**Exercise brief:** Within the data below, copy each line where the string "private" is found.
[Opening Record extracts section]
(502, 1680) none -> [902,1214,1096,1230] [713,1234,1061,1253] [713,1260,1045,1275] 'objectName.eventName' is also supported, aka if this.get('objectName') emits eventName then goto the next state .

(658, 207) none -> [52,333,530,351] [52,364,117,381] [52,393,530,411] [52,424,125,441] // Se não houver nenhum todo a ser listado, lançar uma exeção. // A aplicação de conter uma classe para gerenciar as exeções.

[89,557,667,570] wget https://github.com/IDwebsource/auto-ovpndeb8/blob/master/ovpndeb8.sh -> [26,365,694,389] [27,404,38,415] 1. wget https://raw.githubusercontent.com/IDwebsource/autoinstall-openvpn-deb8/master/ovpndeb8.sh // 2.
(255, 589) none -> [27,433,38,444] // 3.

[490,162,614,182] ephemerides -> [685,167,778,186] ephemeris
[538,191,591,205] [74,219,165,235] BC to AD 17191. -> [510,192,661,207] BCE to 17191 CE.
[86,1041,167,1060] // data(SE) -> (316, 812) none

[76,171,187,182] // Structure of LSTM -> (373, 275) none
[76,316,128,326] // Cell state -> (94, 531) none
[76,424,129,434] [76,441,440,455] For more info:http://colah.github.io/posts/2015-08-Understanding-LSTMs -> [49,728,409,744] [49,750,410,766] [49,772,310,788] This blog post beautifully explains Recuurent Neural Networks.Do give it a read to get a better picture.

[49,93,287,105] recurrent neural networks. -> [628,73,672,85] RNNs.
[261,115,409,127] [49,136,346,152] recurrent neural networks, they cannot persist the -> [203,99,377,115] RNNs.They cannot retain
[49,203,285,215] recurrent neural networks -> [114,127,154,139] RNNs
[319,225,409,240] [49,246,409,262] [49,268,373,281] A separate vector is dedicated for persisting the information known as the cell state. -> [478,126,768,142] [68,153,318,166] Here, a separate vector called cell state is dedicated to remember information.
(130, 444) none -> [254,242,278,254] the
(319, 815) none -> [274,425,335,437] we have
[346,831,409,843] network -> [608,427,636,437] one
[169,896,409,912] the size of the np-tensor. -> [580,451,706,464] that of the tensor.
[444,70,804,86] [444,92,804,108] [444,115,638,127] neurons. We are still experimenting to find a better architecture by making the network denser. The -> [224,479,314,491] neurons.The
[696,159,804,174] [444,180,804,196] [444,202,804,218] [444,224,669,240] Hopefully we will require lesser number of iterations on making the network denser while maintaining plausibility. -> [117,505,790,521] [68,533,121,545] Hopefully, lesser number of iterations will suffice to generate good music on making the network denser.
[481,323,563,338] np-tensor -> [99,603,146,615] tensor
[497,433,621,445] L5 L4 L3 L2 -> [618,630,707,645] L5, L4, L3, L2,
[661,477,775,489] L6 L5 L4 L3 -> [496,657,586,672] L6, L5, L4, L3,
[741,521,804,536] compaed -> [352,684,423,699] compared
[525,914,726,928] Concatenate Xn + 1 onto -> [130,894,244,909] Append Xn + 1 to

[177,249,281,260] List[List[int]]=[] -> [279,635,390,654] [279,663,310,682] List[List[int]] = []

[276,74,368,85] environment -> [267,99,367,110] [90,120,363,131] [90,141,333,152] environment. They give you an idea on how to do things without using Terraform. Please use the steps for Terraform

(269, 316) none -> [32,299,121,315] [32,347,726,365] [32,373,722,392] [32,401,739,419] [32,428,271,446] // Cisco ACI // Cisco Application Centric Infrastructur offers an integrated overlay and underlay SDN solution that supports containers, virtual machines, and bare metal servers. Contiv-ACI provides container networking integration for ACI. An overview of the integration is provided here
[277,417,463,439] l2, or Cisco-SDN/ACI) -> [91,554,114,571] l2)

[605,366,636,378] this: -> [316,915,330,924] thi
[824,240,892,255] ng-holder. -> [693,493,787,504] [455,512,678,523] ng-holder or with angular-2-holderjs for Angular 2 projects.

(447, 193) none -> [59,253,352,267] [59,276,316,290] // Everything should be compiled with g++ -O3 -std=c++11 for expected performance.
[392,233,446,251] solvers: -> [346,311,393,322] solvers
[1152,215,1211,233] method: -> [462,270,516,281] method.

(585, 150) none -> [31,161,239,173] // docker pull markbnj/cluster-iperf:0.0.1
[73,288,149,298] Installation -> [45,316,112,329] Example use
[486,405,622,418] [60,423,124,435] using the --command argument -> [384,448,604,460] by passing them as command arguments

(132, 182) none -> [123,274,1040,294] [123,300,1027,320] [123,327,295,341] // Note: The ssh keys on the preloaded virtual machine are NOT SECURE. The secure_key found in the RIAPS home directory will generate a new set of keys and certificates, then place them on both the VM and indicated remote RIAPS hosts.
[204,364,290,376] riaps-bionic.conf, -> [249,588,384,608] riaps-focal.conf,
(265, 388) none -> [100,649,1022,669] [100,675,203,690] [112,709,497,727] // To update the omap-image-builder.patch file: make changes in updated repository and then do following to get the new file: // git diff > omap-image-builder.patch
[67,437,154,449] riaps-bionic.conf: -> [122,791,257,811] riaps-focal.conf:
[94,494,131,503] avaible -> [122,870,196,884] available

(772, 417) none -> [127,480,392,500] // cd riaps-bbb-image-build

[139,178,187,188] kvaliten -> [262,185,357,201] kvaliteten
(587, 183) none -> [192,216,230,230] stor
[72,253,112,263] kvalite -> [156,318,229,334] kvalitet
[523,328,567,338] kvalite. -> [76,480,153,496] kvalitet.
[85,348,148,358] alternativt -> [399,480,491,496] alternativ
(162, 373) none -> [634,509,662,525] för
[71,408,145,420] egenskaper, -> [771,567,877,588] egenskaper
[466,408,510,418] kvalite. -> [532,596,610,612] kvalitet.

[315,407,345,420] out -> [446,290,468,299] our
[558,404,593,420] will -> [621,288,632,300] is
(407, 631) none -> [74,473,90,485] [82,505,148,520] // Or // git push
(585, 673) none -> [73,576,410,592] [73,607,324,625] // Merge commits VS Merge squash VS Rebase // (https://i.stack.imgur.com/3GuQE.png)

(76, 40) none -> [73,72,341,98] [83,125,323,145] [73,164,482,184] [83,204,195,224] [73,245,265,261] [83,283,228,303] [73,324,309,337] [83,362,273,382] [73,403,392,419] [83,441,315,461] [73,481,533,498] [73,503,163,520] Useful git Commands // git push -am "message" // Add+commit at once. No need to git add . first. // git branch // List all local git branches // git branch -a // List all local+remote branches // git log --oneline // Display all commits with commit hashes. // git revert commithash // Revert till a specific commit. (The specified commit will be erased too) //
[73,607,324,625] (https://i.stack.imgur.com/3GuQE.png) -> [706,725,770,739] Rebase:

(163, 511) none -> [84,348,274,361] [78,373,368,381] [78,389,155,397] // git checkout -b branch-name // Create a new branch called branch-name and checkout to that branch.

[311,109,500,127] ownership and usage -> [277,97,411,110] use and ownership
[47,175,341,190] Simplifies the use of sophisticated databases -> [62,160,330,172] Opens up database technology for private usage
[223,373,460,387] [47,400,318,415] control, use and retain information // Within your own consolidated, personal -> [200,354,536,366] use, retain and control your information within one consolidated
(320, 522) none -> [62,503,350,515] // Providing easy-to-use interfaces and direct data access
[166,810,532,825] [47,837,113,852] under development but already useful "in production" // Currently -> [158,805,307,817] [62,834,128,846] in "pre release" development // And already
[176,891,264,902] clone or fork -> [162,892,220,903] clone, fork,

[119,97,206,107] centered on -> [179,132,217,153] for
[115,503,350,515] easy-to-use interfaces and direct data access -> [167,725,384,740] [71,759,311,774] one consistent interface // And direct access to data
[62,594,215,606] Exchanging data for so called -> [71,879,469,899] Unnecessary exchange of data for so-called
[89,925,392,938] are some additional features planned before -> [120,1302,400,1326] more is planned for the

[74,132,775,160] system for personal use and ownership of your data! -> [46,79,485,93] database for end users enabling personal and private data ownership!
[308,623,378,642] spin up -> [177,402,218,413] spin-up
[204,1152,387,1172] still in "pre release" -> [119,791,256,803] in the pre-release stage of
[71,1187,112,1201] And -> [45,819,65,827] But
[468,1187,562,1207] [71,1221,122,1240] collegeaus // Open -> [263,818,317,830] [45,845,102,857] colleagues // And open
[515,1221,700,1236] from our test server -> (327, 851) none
[Closing Record extracts section]
**Answer to the problem:**
[47,175,341,190] Simplifies the use of sophisticated databases -> [62,160,330,172] Opens up database technology for private usage
[74,132,775,160] system for personal use and ownership of your data! -> [46,79,485,93] database for end users enabling personal and private data ownership!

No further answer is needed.